AI

Meta-Learning for Semi-Supervised Few-Shot Classification

Abstract

In few-shot classification, we are interested in learning algorithms that train a classifier from only a handful of labeled examples. Recent progress made in few-shot classification has featured meta-learning, in which a parameterized model for a learning algorithm is defined and trained on episodes representing different classification problems, each with a small labeled training set and its corresponding test set. In this work, we advance this few-shot classification paradigm towards a scenario where unlabeled examples are also available within each episode. We consider two situations: one where all unlabeled examples are assumed to belong to the same set of classes as the labeled examples of the episode, as well as the more realistic situation where examples from other {\it distractor} classes are also provided. To address this paradigm, we propose novel extensions of prototypical networks (Snell et al. 2017) that are augmented with the ability to use unlabeled examples when producing prototypes.

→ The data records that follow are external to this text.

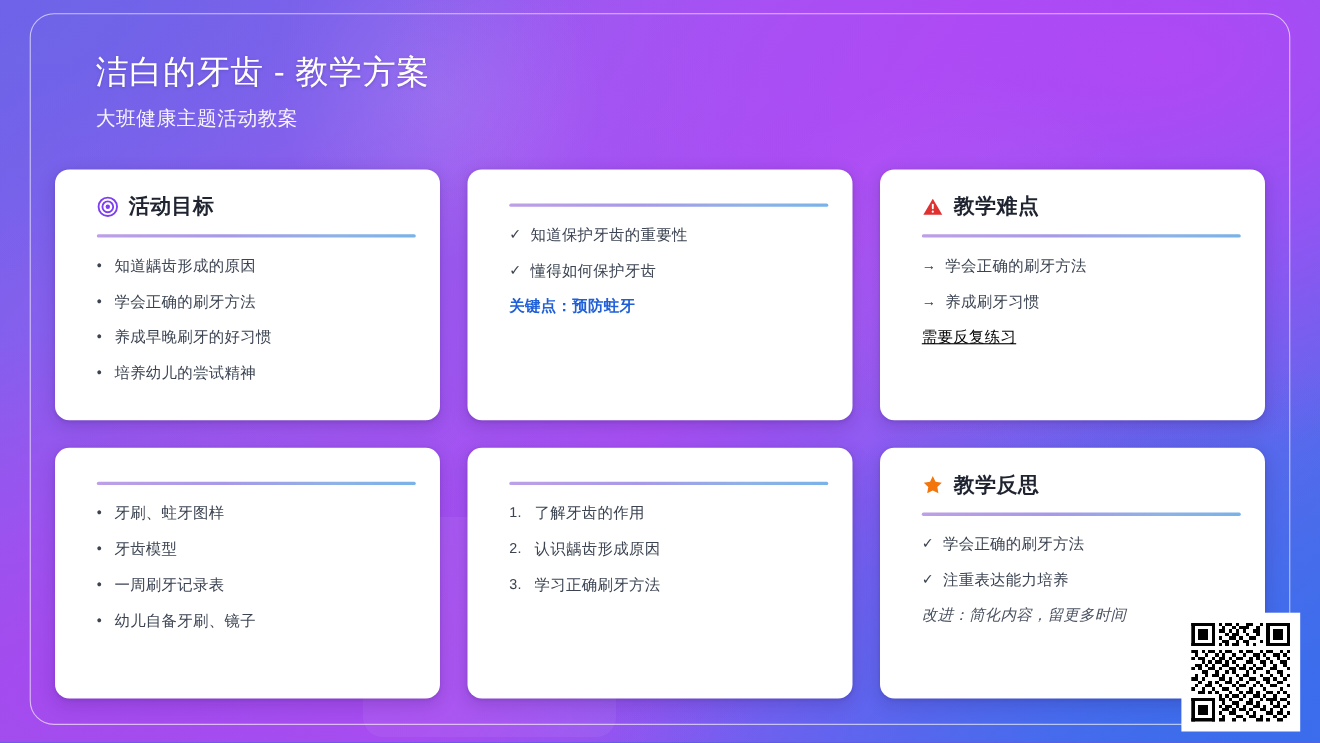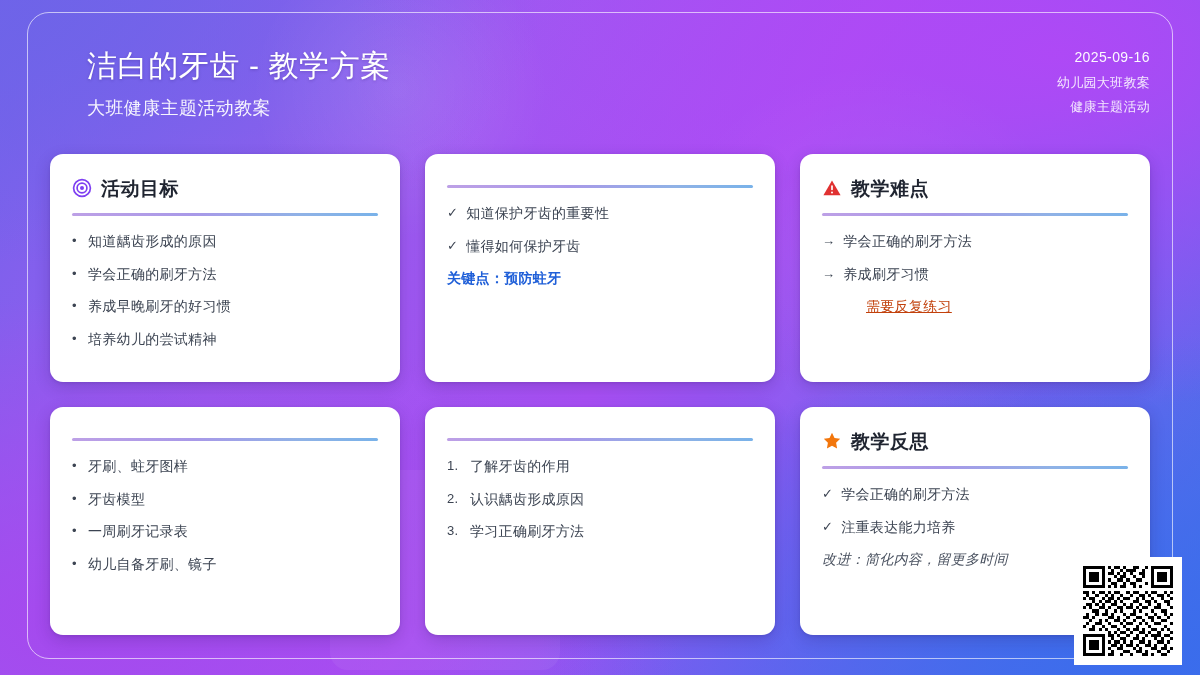--- a/index.html
+++ b/index.html
@@ -116,21 +116,21 @@
     display: grid;
     grid-template-columns: repeat(3, 1fr);
     grid-template-rows: 228px 228px;
     column-gap: 25px;
     row-gap: 25px;
   }
 
   .card {
     background: #ffffff;
     border-radius: 13px;
-    padding: 20px 22px 18px 22px;
+    padding: 20px 22px 18px 38px;
     box-shadow: 0 5px 16px rgba(40, 18, 90, 0.20), 0 1px 3px rgba(40,18,90,0.12);
     overflow: hidden;
     position: relative;
   }
 
   .card-head {
     display: flex;
     align-items: center;
     gap: 9px;
     height: 28px;
@@ -183,21 +183,21 @@
   .item-marker.num { min-width: 15px; }
   .item-text { flex: 1 1 auto; }
 
   .note {
     font-size: 14px;
     letter-spacing: 0.3px;
     line-height: 1.4;
     margin-top: 1px;
   }
   .note-highlight { color: #1f5fd8; font-weight: 700; }
-  .note-underline { color: #c2410c; text-decoration: underline; margin-left: 44px; }
+  .note-underline { color: #000000; text-decoration: underline; }
   .note-italic { color: #4a5260; font-style: italic; }
 
   
   .qr-panel {
     position: absolute;
     right: 18px;
     bottom: 10px;
     width: 108px;
     height: 108px;
     background: #ffffff;
@@ -215,25 +215,20 @@
 
   <div class="blob blob-a"></div>
   <div class="blob blob-b"></div>
   <div class="blob-c"></div>
   <div class="frame"></div>
 
   <div class="header">
     <div class="title-block">
       <div class="slide-title">洁白的牙齿 - 教学方案</div>
       <div class="slide-subtitle">大班健康主题活动教案</div>
-    </div>
-    <div class="meta-block">
-      <div class="meta-date">2025-09-16</div>
-      <div class="meta-line">幼儿园大班教案</div>
-      <div class="meta-line">健康主题活动</div>
     </div>
   </div>
 
   <div class="grid">
 
     <div class="card">
       <div class="card-head">
         <span class="card-icon">
           <svg viewBox="0 0 20 20" width="20" height="20">
             <circle cx="10" cy="10" r="8.4" fill="none" stroke="#7e3ff2" stroke-width="1.7"></circle>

These models are trained in an end-to-end way on episodes, to learn to leverage the unlabeled examples successfully. We evaluate these methods on versions of the Omniglot and mini-ImageNet benchmarks, adapted to this new framework augmented with unlabeled examples. We also propose a new split of ImageNet. Our experiments confirm that our prototypical networks can learn to improve their predictions due to unlabeled examples, much like a semi-supervised algorithm would.